The International Trade Secretary wants to make exporting the premium tipple cheaper by axing tariffs. Britain and Australia are in the final stages of negotiations on new trading terms and want to have an agreement signed off within weeks. A source close to Ms Truss said: “This is why we left the EU – to do deals like this and benefit key industries like whisky. Liz is locked in intense negotiations to get a deal over the line that will boost Scotland and all the whole United Kingdom.”
The Cabinet minister is pushing for the five percent tariff on Scotch exports to be axed and stronger legal protections for the product.
Scotland’s whisky trade accounts for one fifth of all UK food and drink exports.
Ms Truss said: “A UK-Australia trade agreement would be significant for Scotch whisky and the Union. Part of the promise of leaving the EU was striking deals with countries well beyond Europe, opening new opportunities for iconic British goods like Scotch overseas.

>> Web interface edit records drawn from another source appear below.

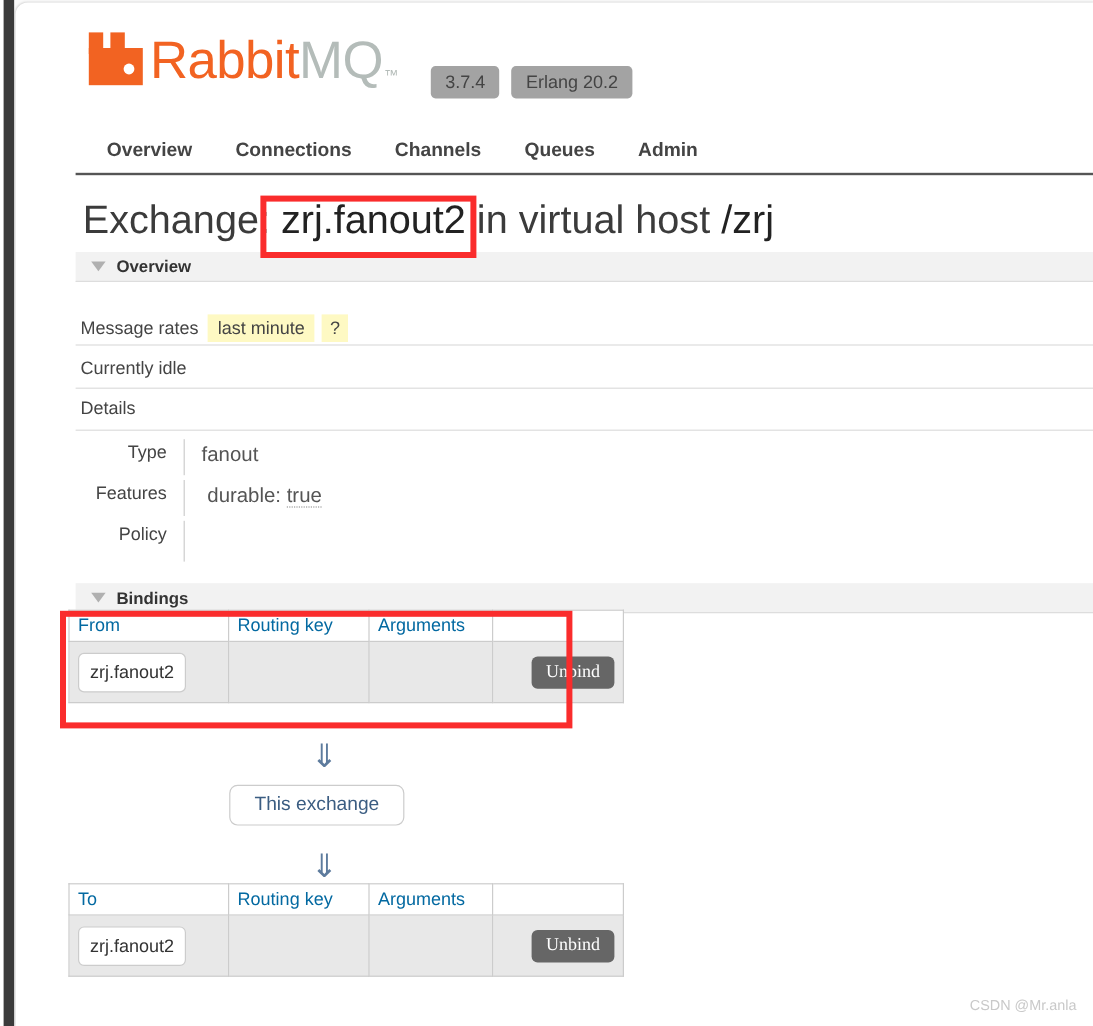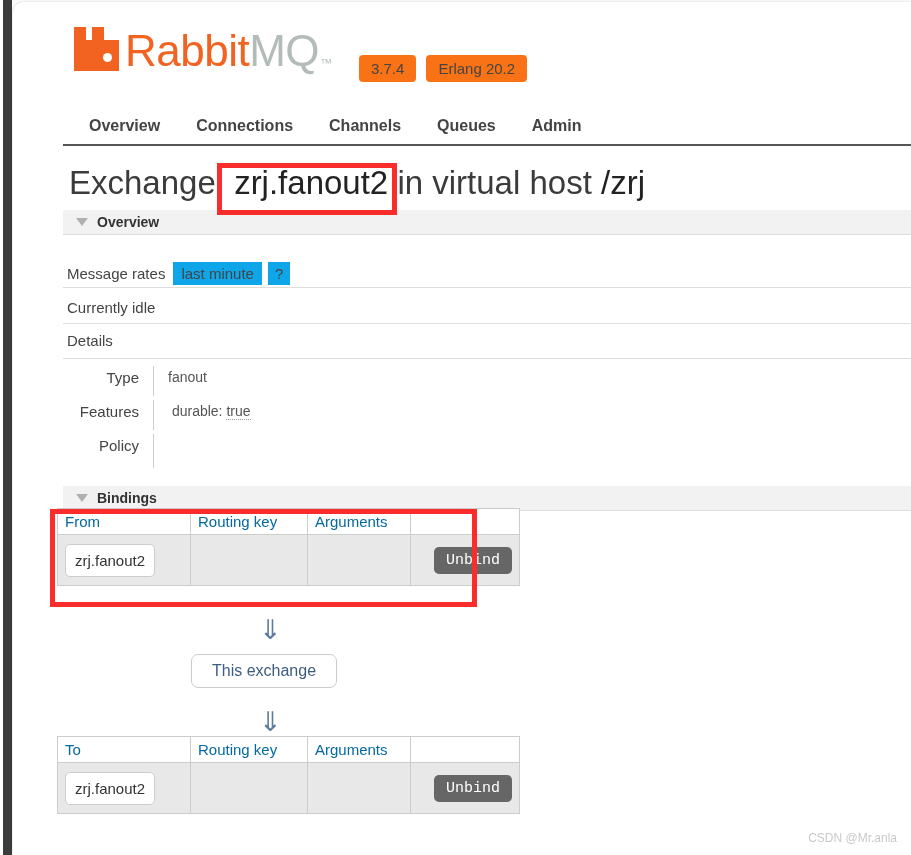--- a/index.html
+++ b/index.html
@@ -130,7 +130,7 @@
     gap: 10px;
   }
   .badge {
-    background: #f97316;
+    background: #a3a3a3;
     color: #444444;
     font-size: 15px;
     padding: 5px 12px;

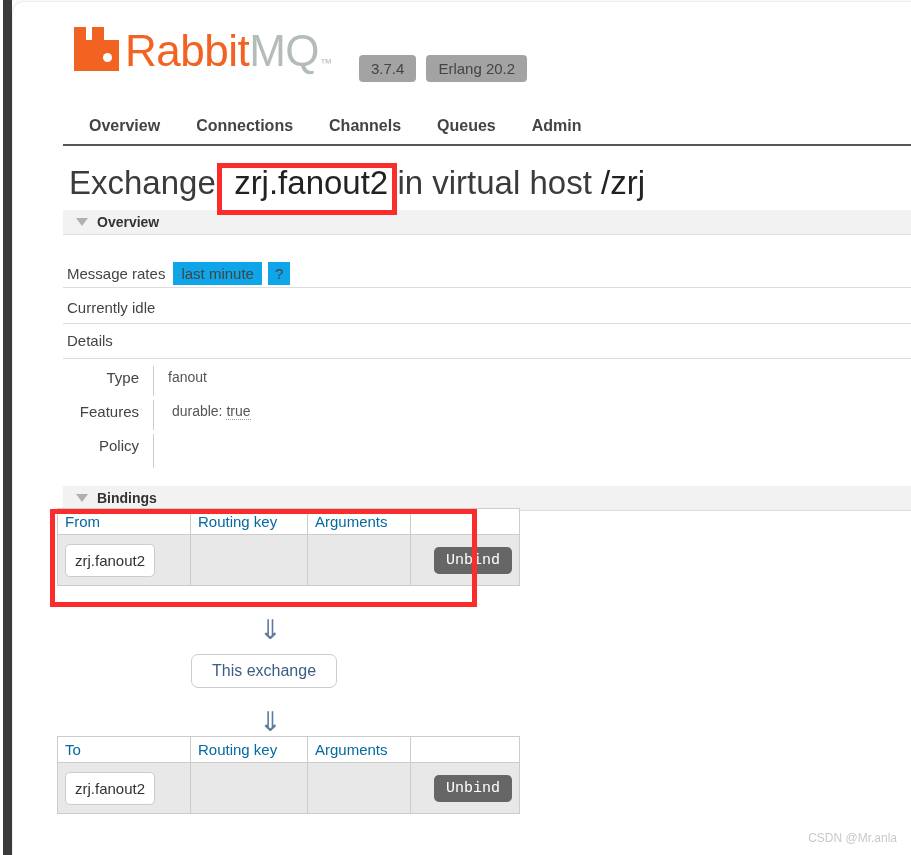--- a/index.html
+++ b/index.html
@@ -251,7 +251,7 @@
   .rate-tab {
     font-size: 15px;
     color: #444444;
-    background: #0ea5e9;
+    background: #fef9c3;
     padding: 3px 8px;
     cursor: pointer;
   }

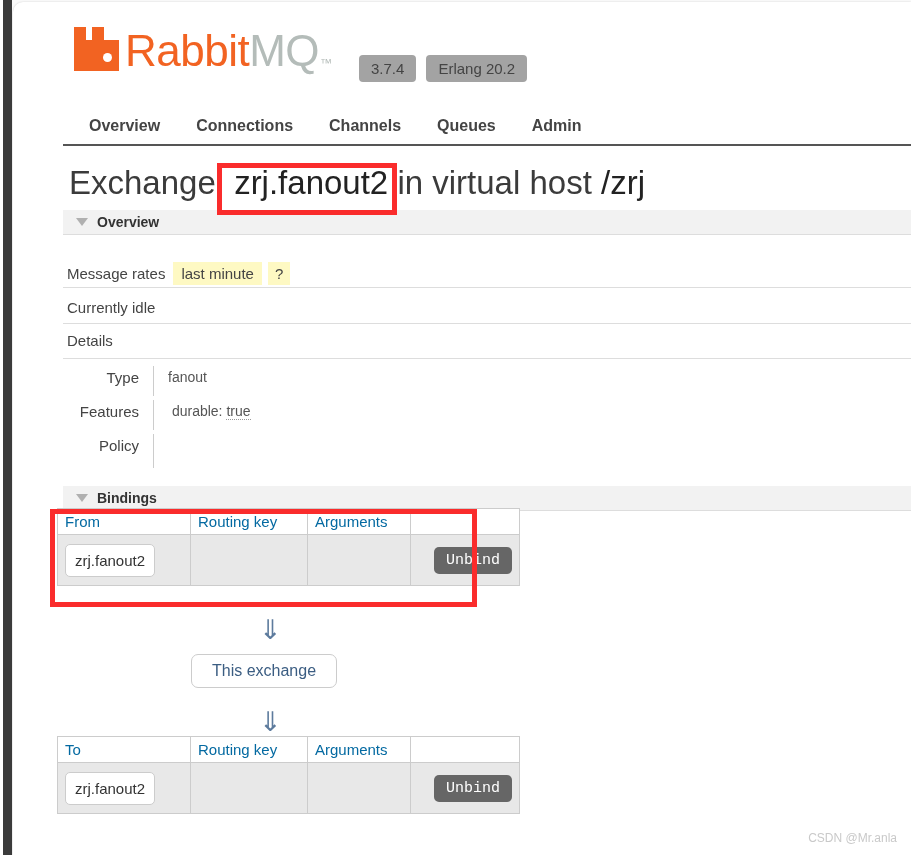--- a/index.html
+++ b/index.html
@@ -320,7 +320,7 @@
   .detail-val {
     border-left: 1px solid #cccccc;
     padding-left: 14px;
-    font-size: 14px;
+    font-size: 17px;
     color: #555555;
     min-height: 30px;
     padding-top: 3px;

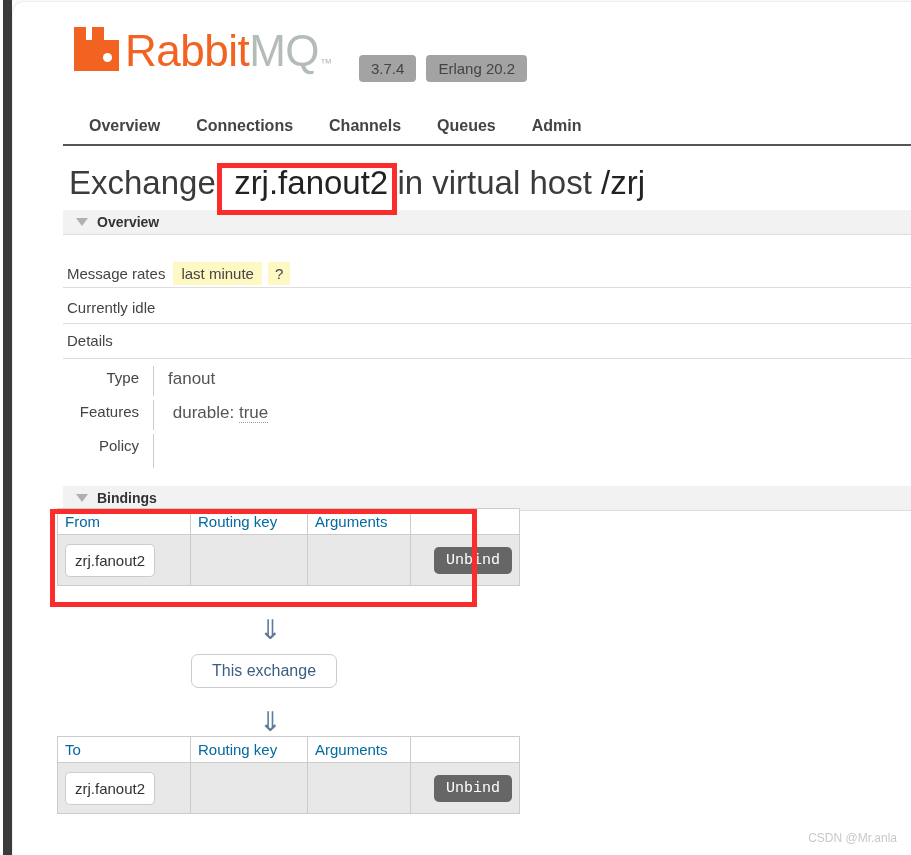--- a/index.html
+++ b/index.html
@@ -381,7 +381,7 @@
     font-size: 15px;
     border: none;
     cursor: pointer;
-    font-family: Liberation Mono, monospace;
+    font-family: Liberation Serif, serif;
   }
   .td-action { text-align: right; padding-right: 8px; }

“I am fighting hard to get these tariffs cut and secure a deal that benefits producers in Scotland and helps the whole of the UK.”
Australia is the eighth biggest market for Scotch exports and was worth £113 million last year.
The Scotch Whisky Association said Australia is a prime market for premium single malts and a tariff cut would help boost sales and support distillers.
Karen Betts, chief executive of the Scotch Whisky Association, said: “Over the past decade, exports of Scotch Whisky to Australia have almost doubled but have been subject to a five percent tariff. The removal of this tariff as part of the UK-Australia FTA will help to boost growth in the industry’s eighth largest global market.
“We look forward to further progress on a deal that will be good for Scotch, good for the UK, good for Australia, and good for free trade.”
Ministers estimate that an ambitious free trade agreement could increase UK exports to Australia by up to £900 million.
The county was Britain’s fifth largest trading partner in 2019, with total trade between the nations worth £18.8 billion in 2019.
It comes as 11 countries, including Australia, Japan and New Zealand, agreed to begin talks on allowing the UK to join their trading agreement.
The Comprehensive and Progressive Agreement for Trans-Pacific Partnership, which cuts tariffs on 95 percent of goods between members, will “shift our economic centre of gravity away from Europe towards faster-growing parts of the world”, Ms Truss said.